8 novembre 2011, Nanotechnologies, l’industrie passe avant la santé
– «Autant dire que notre civilisation thermo-industrielle imbibée de produits toxiques va s’effondrer sous le poids de sa propre complexité.» (Biosphère octobre 2018)
Eh oui. Si encore nous n’étions imbibés que de produits toxiques d’origine chimiques… Mais non, nous sommes intoxiqués à tous les sens du terme. Mais pas seulement intoxiqués. Parce que le monde n’a jamais été aussi complexe, parce qu’on nous raconte n’importe quoi, parce que tous les sons de cloches se valent etc. nous sommes déboussolés, perdus. Et bien sûr nous sommes apeurés, terrorisés, par tout et n’importe quoi. Et surtout fatigués, très fatigués. Bref, très malades.
– «Un danger est une propriété ou une capacité d’un objet, d’une personne, d’un processus… pouvant entraîner des conséquences néfastes […]

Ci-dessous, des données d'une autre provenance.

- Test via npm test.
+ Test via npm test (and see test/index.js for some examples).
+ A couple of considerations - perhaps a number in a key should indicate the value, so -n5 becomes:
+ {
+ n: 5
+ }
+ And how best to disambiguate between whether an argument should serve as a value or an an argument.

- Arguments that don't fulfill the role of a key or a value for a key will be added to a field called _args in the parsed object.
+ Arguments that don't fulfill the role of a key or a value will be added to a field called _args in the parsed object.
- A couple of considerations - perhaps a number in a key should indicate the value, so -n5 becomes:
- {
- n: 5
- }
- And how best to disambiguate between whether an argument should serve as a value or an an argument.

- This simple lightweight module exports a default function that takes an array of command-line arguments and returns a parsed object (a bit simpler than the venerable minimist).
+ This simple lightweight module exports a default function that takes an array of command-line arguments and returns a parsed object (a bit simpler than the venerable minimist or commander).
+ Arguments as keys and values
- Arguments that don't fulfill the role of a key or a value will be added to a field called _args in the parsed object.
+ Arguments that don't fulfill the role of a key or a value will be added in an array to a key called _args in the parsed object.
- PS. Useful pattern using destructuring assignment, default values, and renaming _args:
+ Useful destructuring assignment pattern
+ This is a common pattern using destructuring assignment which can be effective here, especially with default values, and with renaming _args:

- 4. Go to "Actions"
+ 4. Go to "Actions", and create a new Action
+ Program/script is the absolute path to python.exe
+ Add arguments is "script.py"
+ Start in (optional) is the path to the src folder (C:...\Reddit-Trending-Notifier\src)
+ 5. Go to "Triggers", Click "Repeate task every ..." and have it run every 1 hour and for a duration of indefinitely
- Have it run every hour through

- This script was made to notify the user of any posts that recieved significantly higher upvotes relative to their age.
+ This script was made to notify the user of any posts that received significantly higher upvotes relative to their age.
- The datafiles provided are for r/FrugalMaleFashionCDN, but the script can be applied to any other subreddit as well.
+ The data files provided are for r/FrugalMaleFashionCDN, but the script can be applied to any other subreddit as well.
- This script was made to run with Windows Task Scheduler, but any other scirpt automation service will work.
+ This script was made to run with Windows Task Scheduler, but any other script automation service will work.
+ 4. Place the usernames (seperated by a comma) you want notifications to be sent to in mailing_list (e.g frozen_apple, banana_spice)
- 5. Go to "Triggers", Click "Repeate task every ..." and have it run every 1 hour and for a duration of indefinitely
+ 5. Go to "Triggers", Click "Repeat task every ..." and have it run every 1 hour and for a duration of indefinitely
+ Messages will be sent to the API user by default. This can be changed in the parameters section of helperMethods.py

Le risque est la probabilité que les conséquences néfastes, les dommages, se matérialisent effectivement. Un danger ne devient un risque que lors qu’il y a exposition et donc, possibilité de conséquences néfastes.» (fr.linkedin.com)
Nous voilà donc bien avancés. Il ne faut pas alors s’étonner que «même les institutions censées prendre en charge notre protection se révèlent dépassées par la complexité des problèmes.» Ces 5 commentaires nous éclairent un peu, notamment les 2 d’Izy.
Comment croire une seconde, que toutes ces institutions (DG) puissent croire une seconde, qu’à l’horizon 2030 nous aurons un environnement sans substances toxiques ? Et en même temps sans bagnoles à moteurs thermiques, sans chômage, sans misère, sans guerres etc. Là encore tout se résume par Business as usual.